Dremio is very interesting project to explore; kudos for what looks like a really promising product.
I am trying to understand m/m consumption by dremio. I see query writes lots of data to results & spill directory on vm, spill space is free once query complete but data persist in results. What type of data is saved in results? As per my understanding dremio doesn’t save query results, it calculates it on fly using Apache Arrow columnar in-memory data processing and shows them to corresponding client application.
+1 on this question, I was about to create a new topic to ask something similar!
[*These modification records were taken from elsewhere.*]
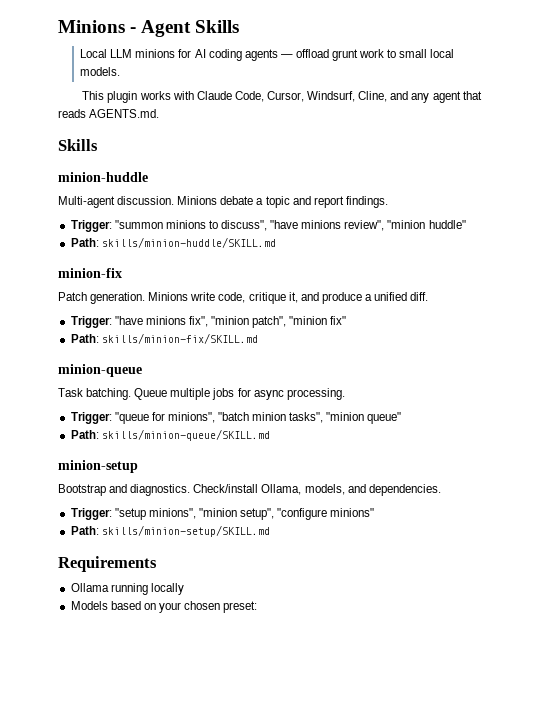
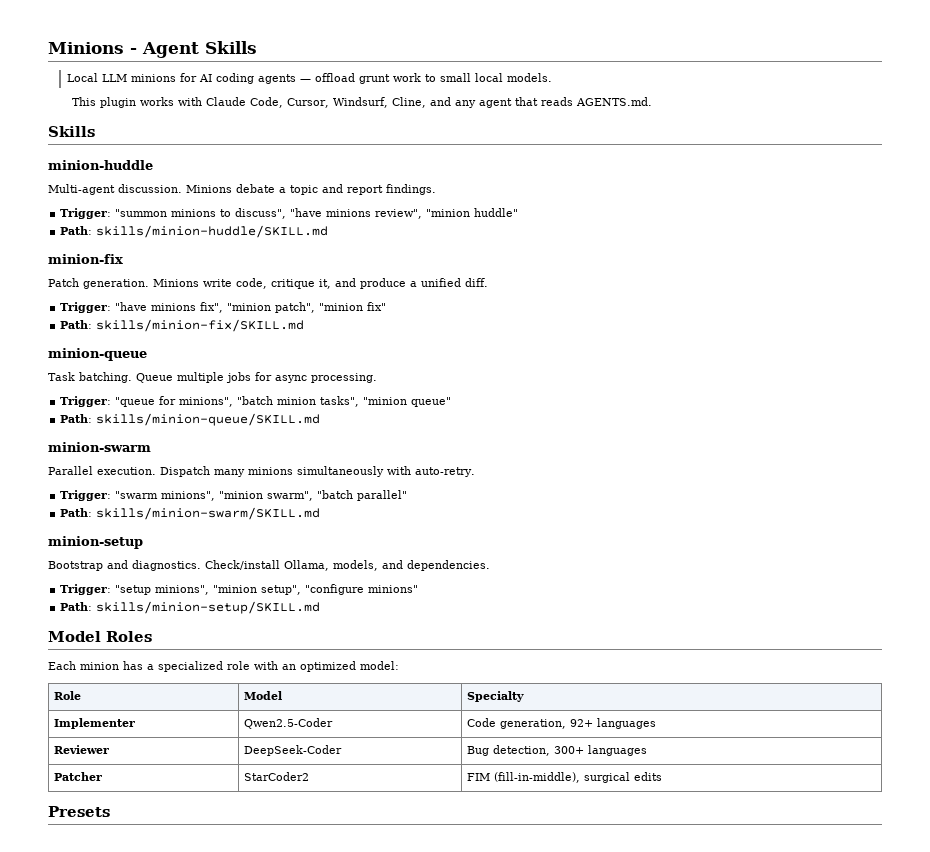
+ minion-swarm
+ Parallel execution. Dispatch many minions simultaneously with auto-retry.
+ Trigger: "swarm minions", "minion swarm", "batch parallel"
+ Path: skills/minion-swarm/SKILL.md
- Requirements
- Ollama running locally
- Models based on your chosen preset:
+ Model Roles
+ Each minion has a specialized role with an optimized model:
+ Role | Model | Specialty
+ Implementer | Qwen2.5-Coder | Code generation, 92+ languages
+ Reviewer | DeepSeek-Coder | Bug detection, 300+ languages
+ Patcher | StarCoder2 | FIM (fill-in-middle), surgical edits
+ Presets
I was under the impression that Dremio does not store any data, apart from some metadata. However, I also see the data directory is growing fast in size and I’m wondering what is saved there. For us security of the data is a concern and we would strongly prefer having no sensible data saved or cached in Dremio.
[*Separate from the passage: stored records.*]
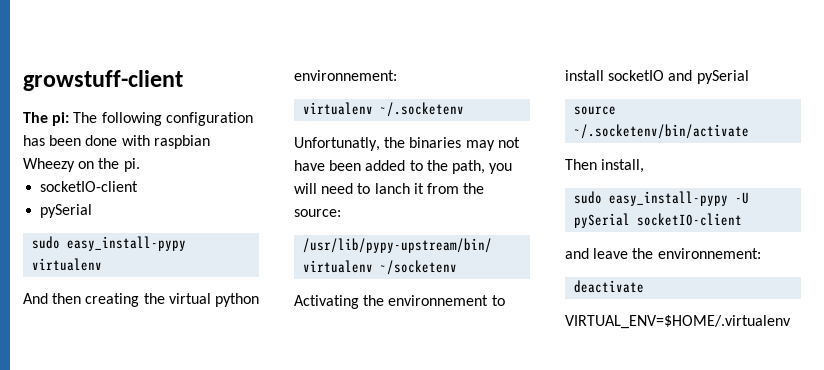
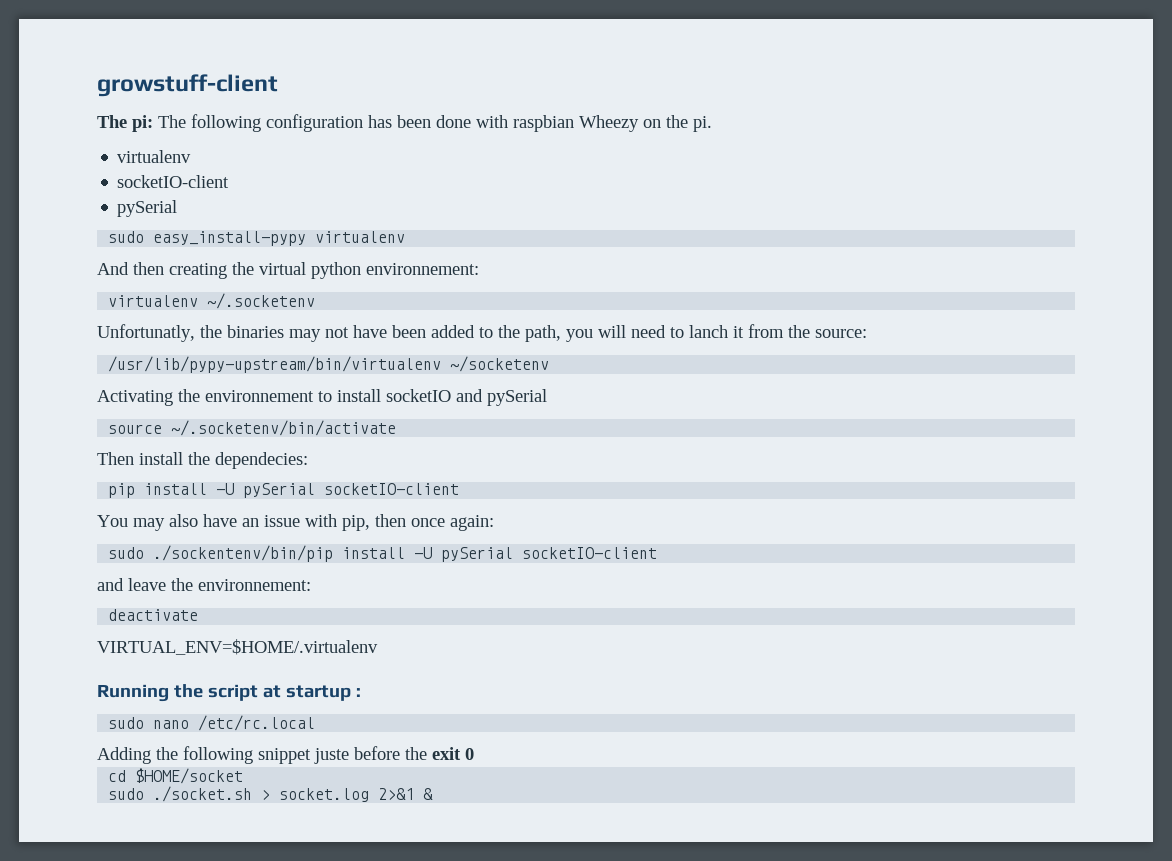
  The pi: The following configuration has been done with raspbian Wheezy on the pi.
+ virtualenv
- Then install,
- sudo easy_install-pypy -U pySerial socketIO-client
+ Then install the dependecies:
+ pip install -U pySerial socketIO-client
+ You may also have an issue with pip, then once again:
+ sudo ./sockentenv/bin/pip install -U pySerial socketIO-client
+ Running the script at startup :
+ sudo nano /etc/rc.local
+ Adding the following snippet juste before the exit 0
+ cd $HOME/socket
+ sudo ./socket.sh > socket.log 2>&1 &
Got reply from @naren on email thread.
As per dremio team
If data doesn’t fit in to m/m then it is moved to spill directory and spill space is free after job completes. Results directory contains job results cache so that when you clicked on a job to view the results they are retrieved for you. You can change this: https://docs.dremio.com/advanced-administration/job-results-cleanup.html.
1 follow up question on this. What will happen if spill directory is mapped to HDFS location; will HDFS spill space will also be cleared after job completes?
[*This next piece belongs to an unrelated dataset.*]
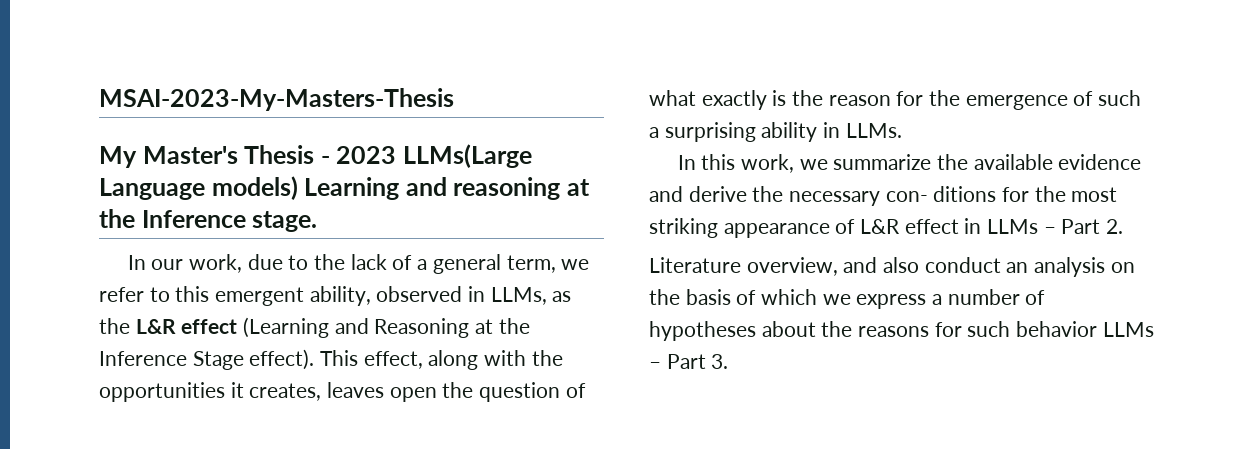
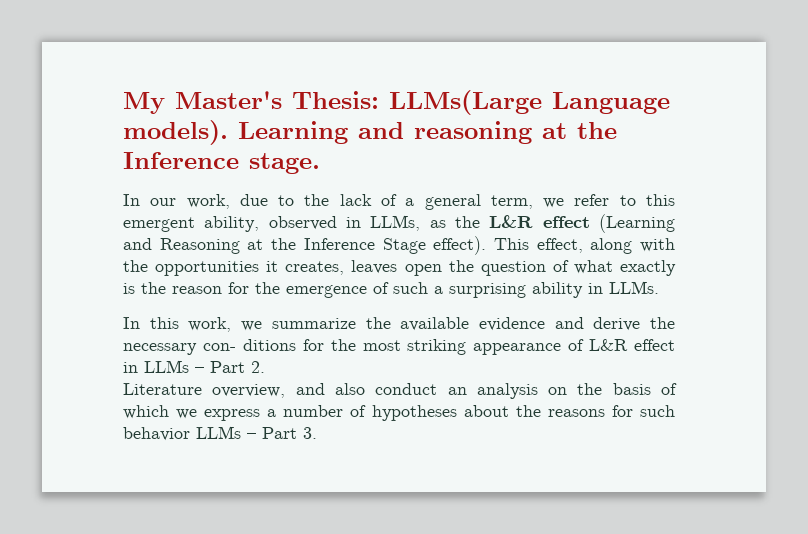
- MSAI-2023-My-Masters-Thesis
- My Master's Thesis - 2023 LLMs(Large Language models) Learning and reasoning at the Inference stage.
+ My Master's Thesis: LLMs(Large Language models). Learning and reasoning at the Inference stage.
I notice it’s not getting cleared & reached to 100GB in couple of hours only. Set paths.spilling to HDFS location in dremio.conf
The spill files should get cleared once the query completes (whether it is successful or a failure). When this happens next time can you see if there were other running jobs. When you restarted Dremio did the files go away?
I would not recommend having spill directories on HDFS - unless you set replication to 1 for that spill directory. Usually HDFS has replication set to 3.
Spill data - is temporary and therefore you don’t want it to be replicated and increase data storage (even temporarily) 3x.
I am also facing similar issue spill directory is not cleared at times whenever query cancelled or foreman exception or channel closed error. Please help on this.
Using dremio 3.3.1 spill directory point to NAS in k8s.